We now see many Web sites encouraging people to collaborate on recent local history, including our houses, streets, towns/villages, photographs, personal recollections and personal histories. This is adding our own contributions to that growing collection of family history, and ensuring that our lives are not forgotten. I want to pass on an image of my childhood to my own children but, due to the sometimes over-zealous slum clearance projects of the 1960’s and 1970’s in England, virtually none of the places where I, or my parents or grandparents, lived exist now. I therefore spend as much time researching local places as I do my ancestors. Is this desire to include our own history a new phenomenon?

No, it’s actually following an ancient tradition of oral family-lore and folklore – the telling and re-telling of stories to our family and community members. Although we still tell stories of our past to our children, we now have many alternative media forms including photographs, home movies, letters and other personal documents, official documents, and now digital family history data.

Isn’t it a shame, then, that so much of the supporting software for genealogy is still focused on the concept of a family tree rather than family history? I have recently written about the impact of this on online tools at Collaboration With Tears and later at Collaboration Without Tears, but similar limitations may be found in the software tools that we purchase for our home computers. I expect that some vendors – if they read my blogs posts, of course – will be preparing to counter this and indicate how they support attachments such as photographs, video, and document scans, and how they can represent events in peoples’ lives. Even with products that support full event-based histories, though, the primary presentation interface relies on a family tree. When it comes to generating a timeline, the fact that it was a secondary consideration betrays itself when you find that not everything can be placed on the timeline (e.g. those attachments mentioned above). Where is the support for recording narrative, both for recollections and for transcribed evidence? And what the heck happened to citations?

Sources and citations is such an important subject that I plan to cover it at a later date. I mention it because it is a demonstrable disaster from the point of view of software. It spills over from genealogy into other fields but there are so many entrenched attitudes and so little co-operation that it makes them onerous to use and impossible to share reliably.

Part of the reason for the software limitations might be blamed on the GEDCOM data format. This format is rather old by anyone’s standards, and it was primarily designed to represent family trees. Although it is still successfully used to transfer family trees between people and between products, it falls down badly when you try to transfer data beyond that limited tree concept. As I describe under Commercial Realities of Data Standards, the design of existing software products have been strongly influenced by the concepts within GEDCOM, and by the need to retain some compatibility with it.

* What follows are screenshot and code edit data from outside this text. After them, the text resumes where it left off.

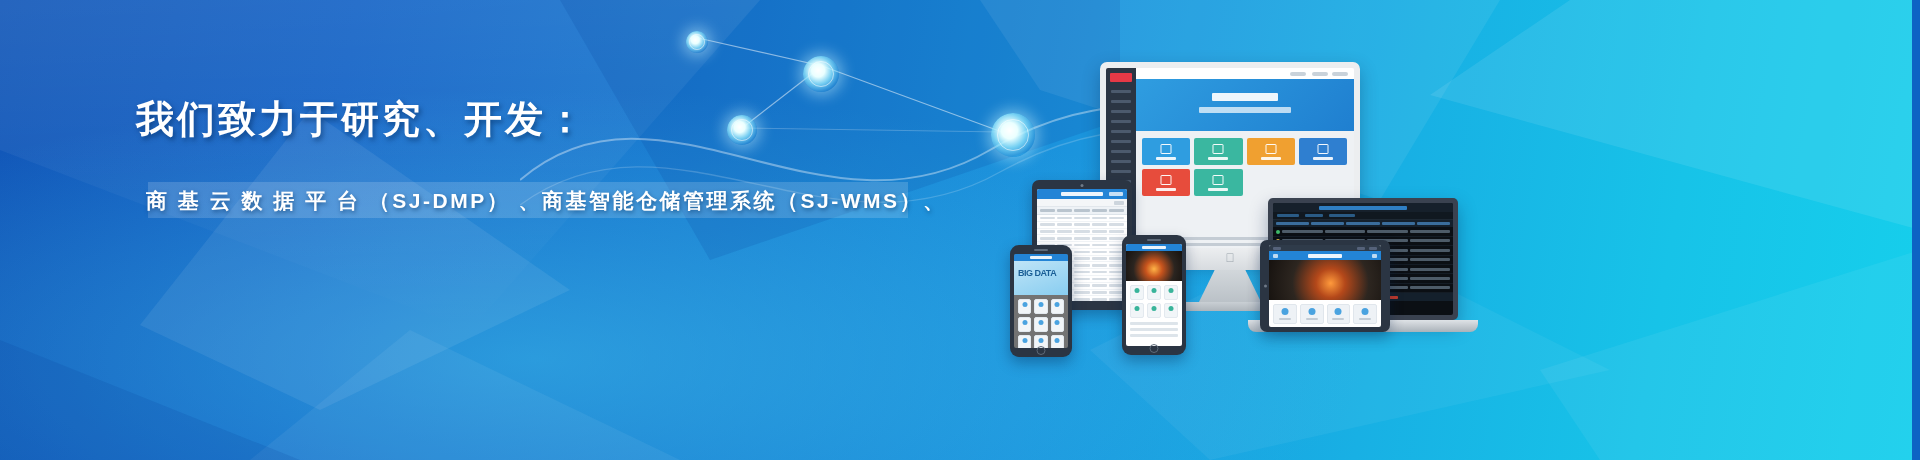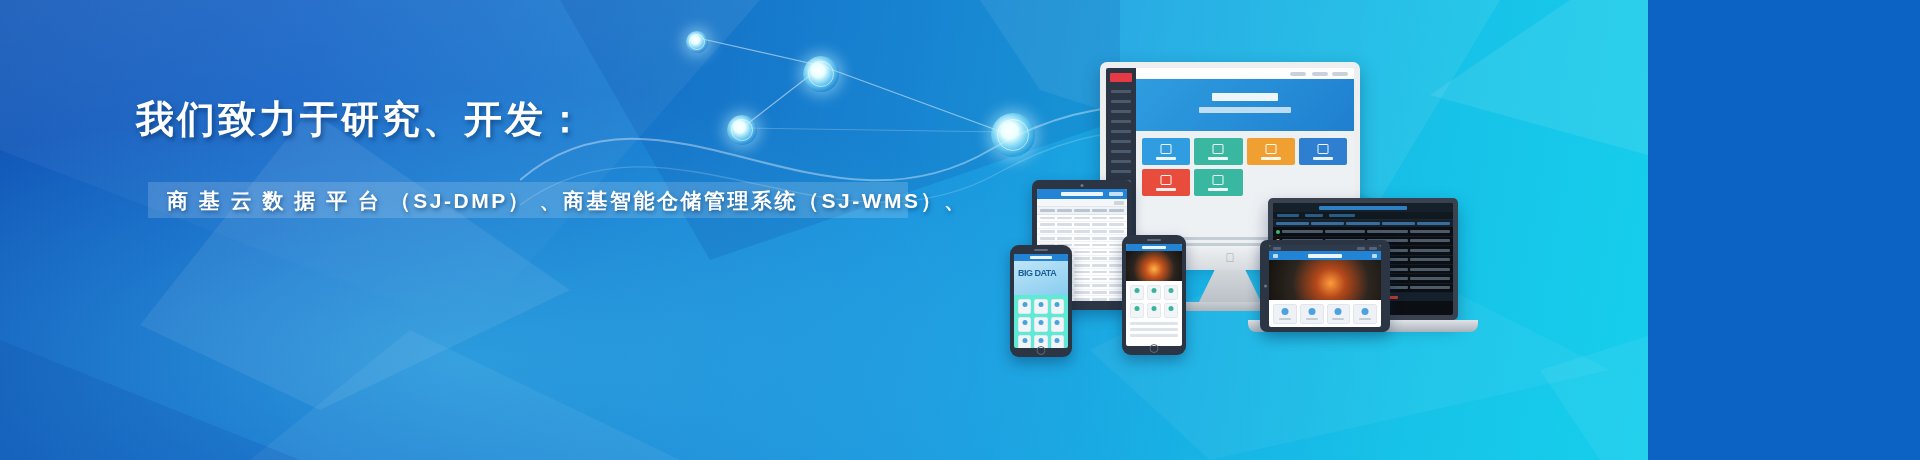"我们致力于研究、开发：" .banner { width: 1648px -> 1912px }
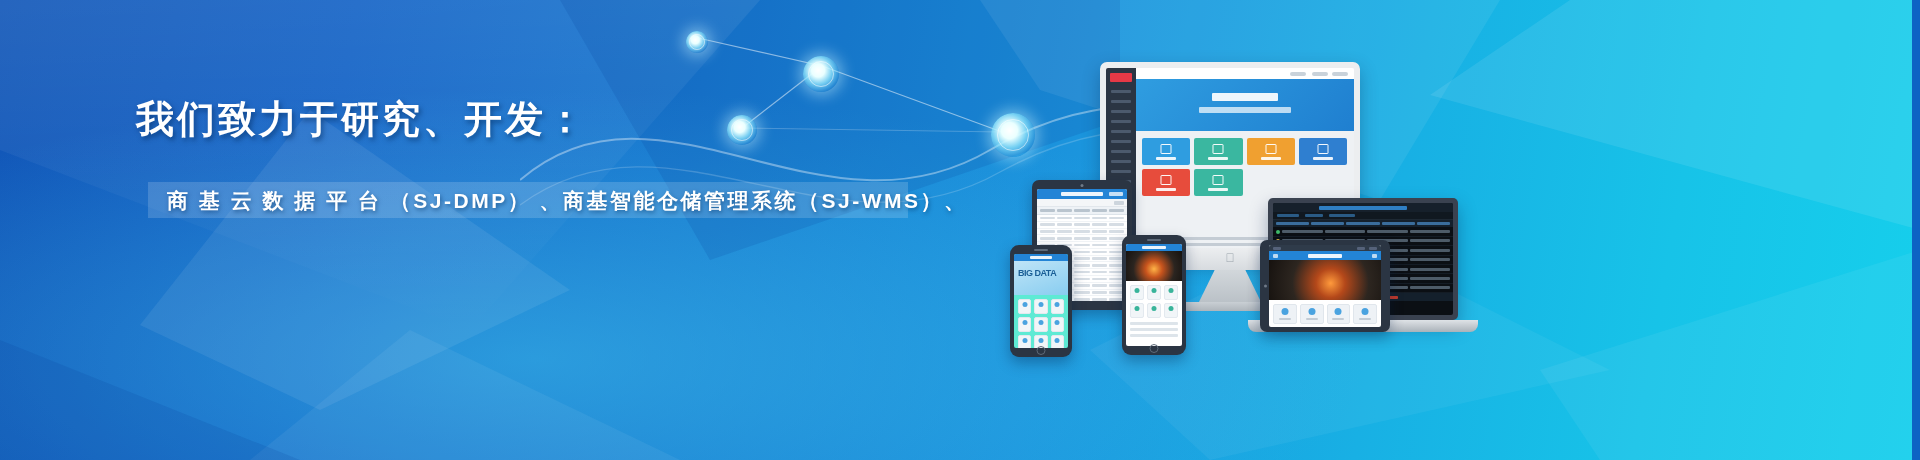"商 基 云 数 据" .subcopy { margin-left: 21px -> none }
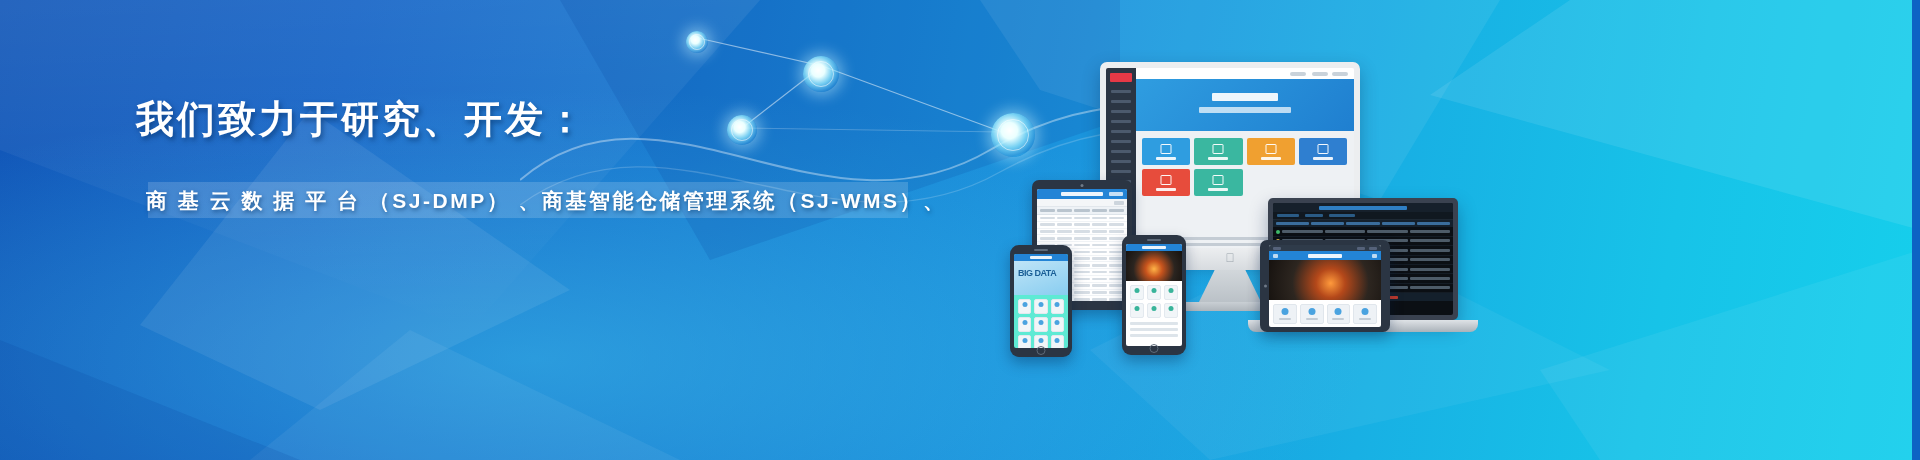"BIG DATA" .pa-screen { background: #5eead4 -> #737373 }
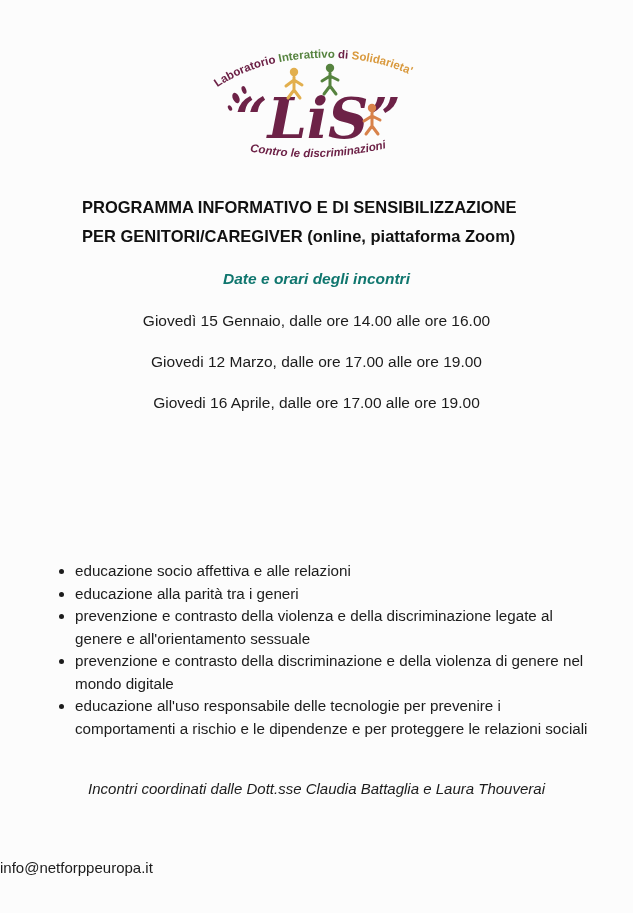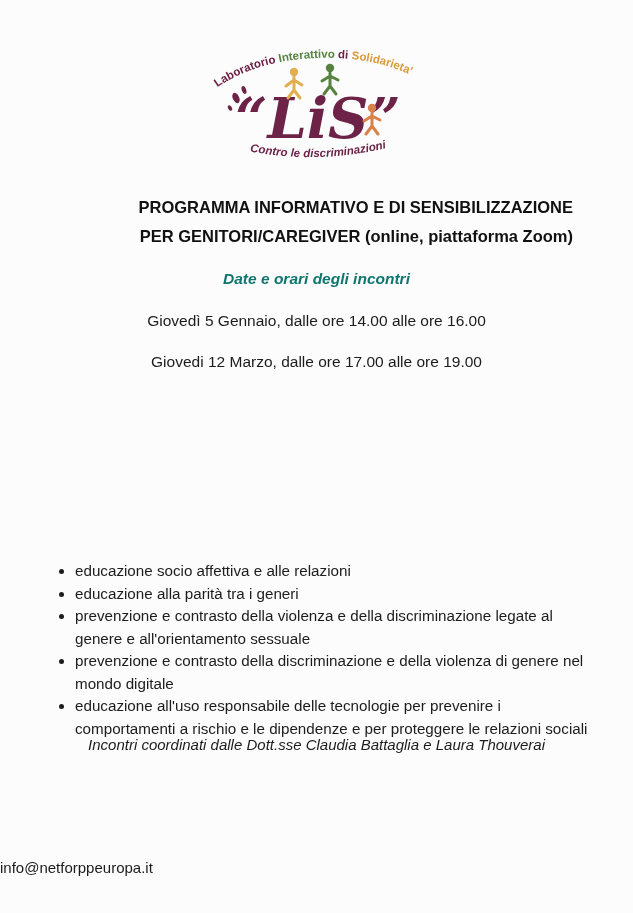"PROGRAMMA INFORMATIVO E DI" .doc-title { left: 70px -> 82px; text-align: right -> left }
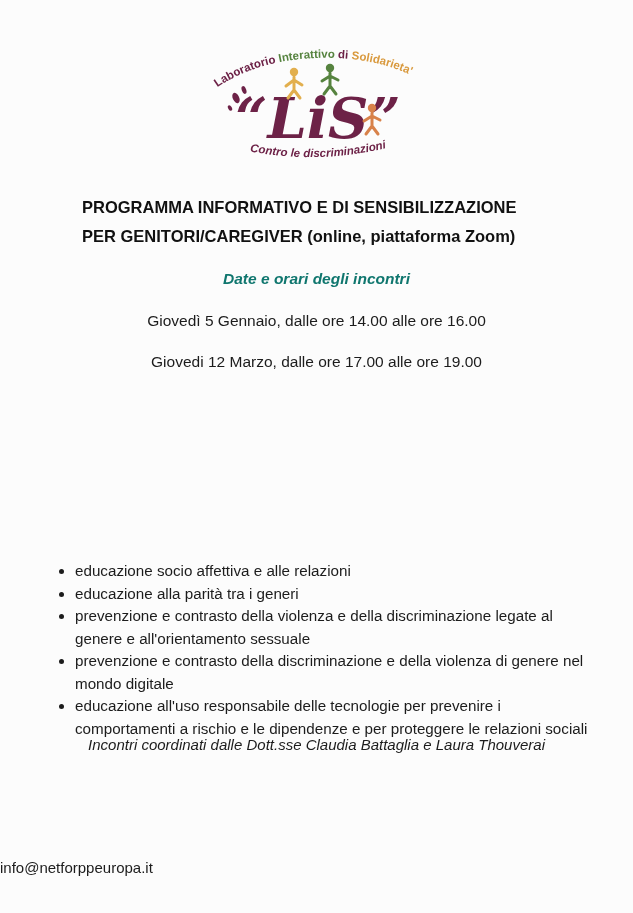"Giovedì 5 Gennaio, dalle ore" div.date-line { text: 5 -> 15 }
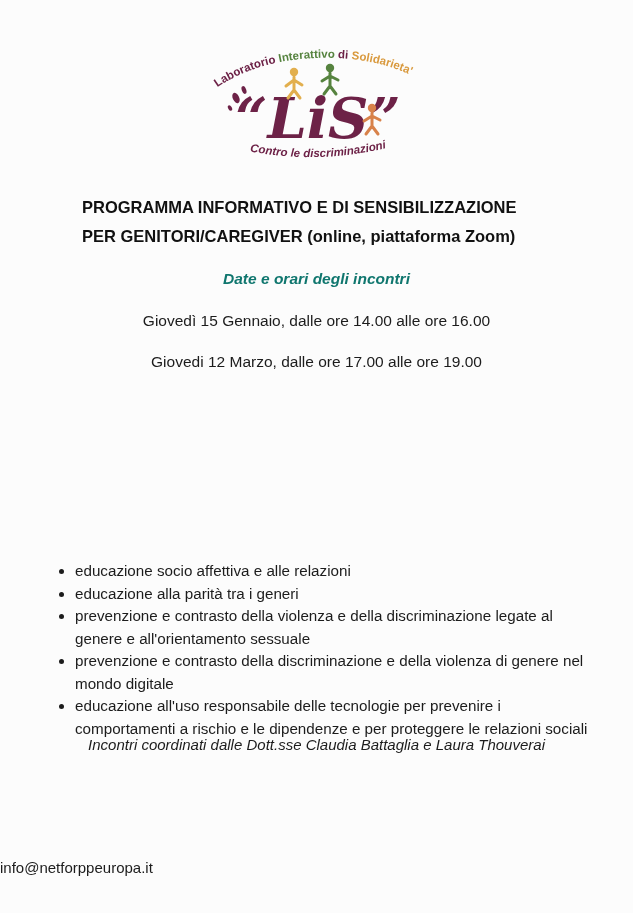"Giovedi 16 Aprile, dalle ore" div.date-line { html: none -> <div>Giovedi 16 Aprile, dalle ore 17.00 alle ore 19.00</div> }
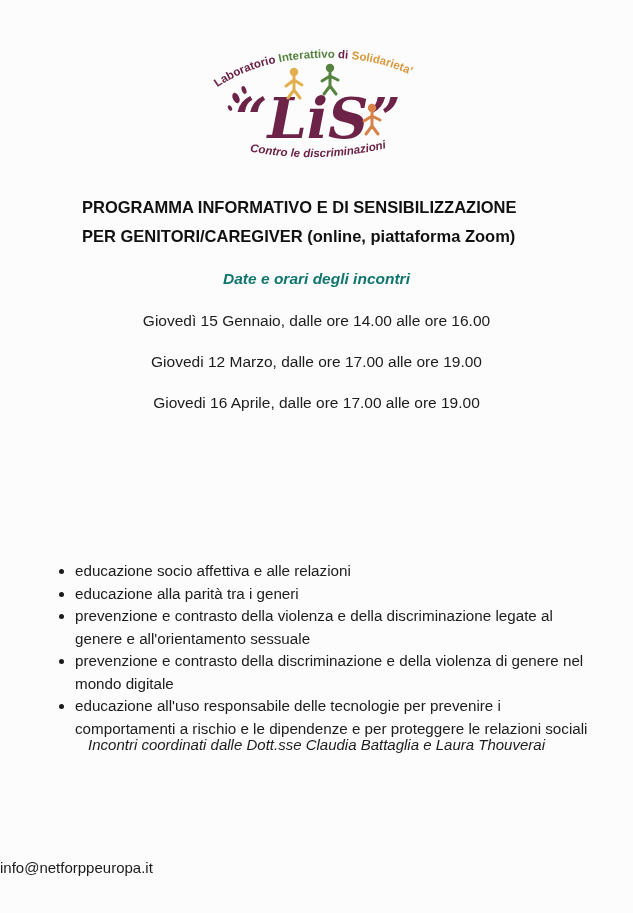"Incontri coordinati dalle Dott.sse" .coordinators { top: 736px -> 780px }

The answer to the poser of the title question may be obvious, but what about the industry? Genealogy is about history rather than just lineage. This fact needs to be better communicated to new or non-genealogists, and better embraced by our software tools. We also need modern data standards that support this greater scope. Change is inevitable but how much better if it came from within rather than from “without”.



[1] The American Heritage® Dictionary of the English Language, 4th ed., s.v. “genealogy”.